Exercise:
Could you restate, word for word, the line that has "demo → submission" and all lines following it through the end of the entries below?

[Change detection outputs]
☆ ☆ ☆ ☆ ☆ ☆ ☆

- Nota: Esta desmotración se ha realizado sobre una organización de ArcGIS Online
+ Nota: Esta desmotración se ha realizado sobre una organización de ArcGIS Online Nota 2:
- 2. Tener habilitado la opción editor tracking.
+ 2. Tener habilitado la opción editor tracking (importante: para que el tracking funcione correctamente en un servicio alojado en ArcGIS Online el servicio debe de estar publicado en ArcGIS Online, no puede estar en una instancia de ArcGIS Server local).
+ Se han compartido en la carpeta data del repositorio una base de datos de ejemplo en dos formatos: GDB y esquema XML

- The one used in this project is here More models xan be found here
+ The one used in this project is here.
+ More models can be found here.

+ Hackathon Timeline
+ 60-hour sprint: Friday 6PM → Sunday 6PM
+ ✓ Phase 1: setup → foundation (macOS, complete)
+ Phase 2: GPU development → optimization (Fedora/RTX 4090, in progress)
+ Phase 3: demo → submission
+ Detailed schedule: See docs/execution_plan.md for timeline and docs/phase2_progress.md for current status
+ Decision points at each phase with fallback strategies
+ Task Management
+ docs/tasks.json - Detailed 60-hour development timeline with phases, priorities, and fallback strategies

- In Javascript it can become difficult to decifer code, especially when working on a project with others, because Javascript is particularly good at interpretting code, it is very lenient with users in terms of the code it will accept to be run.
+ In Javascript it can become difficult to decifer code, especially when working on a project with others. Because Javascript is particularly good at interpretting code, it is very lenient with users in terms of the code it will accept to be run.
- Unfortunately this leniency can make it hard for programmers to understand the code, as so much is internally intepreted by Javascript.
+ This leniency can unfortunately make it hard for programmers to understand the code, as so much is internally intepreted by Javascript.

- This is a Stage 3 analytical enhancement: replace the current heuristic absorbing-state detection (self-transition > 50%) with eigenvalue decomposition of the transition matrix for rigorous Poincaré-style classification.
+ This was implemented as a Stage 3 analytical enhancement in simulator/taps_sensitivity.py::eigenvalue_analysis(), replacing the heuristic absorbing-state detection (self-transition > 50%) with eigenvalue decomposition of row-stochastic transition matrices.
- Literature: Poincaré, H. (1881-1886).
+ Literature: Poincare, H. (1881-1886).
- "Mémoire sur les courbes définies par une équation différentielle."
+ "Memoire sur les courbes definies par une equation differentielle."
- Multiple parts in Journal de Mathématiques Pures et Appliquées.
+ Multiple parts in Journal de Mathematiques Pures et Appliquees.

☆ ☆ ☆ ☆ ☆ ☆ ☆

Result below:
+ Phase 3: demo → submission
+ Detailed schedule: See docs/execution_plan.md for timeline and docs/phase2_progress.md for current status
+ Decision points at each phase with fallback strategies
+ Task Management
+ docs/tasks.json - Detailed 60-hour development timeline with phases, priorities, and fallback strategies

- In Javascript it can become difficult to decifer code, especially when working on a project with others, because Javascript is particularly good at interpretting code, it is very lenient with users in terms of the code it will accept to be run.
+ In Javascript it can become difficult to decifer code, especially when working on a project with others. Because Javascript is particularly good at interpretting code, it is very lenient with users in terms of the code it will accept to be run.
- Unfortunately this leniency can make it hard for programmers to understand the code, as so much is internally intepreted by Javascript.
+ This leniency can unfortunately make it hard for programmers to understand the code, as so much is internally intepreted by Javascript.

- This is a Stage 3 analytical enhancement: replace the current heuristic absorbing-state detection (self-transition > 50%) with eigenvalue decomposition of the transition matrix for rigorous Poincaré-style classification.
+ This was implemented as a Stage 3 analytical enhancement in simulator/taps_sensitivity.py::eigenvalue_analysis(), replacing the heuristic absorbing-state detection (self-transition > 50%) with eigenvalue decomposition of row-stochastic transition matrices.
- Literature: Poincaré, H. (1881-1886).
+ Literature: Poincare, H. (1881-1886).
- "Mémoire sur les courbes définies par une équation différentielle."
+ "Memoire sur les courbes definies par une equation differentielle."
- Multiple parts in Journal de Mathématiques Pures et Appliquées.
+ Multiple parts in Journal de Mathematiques Pures et Appliquees.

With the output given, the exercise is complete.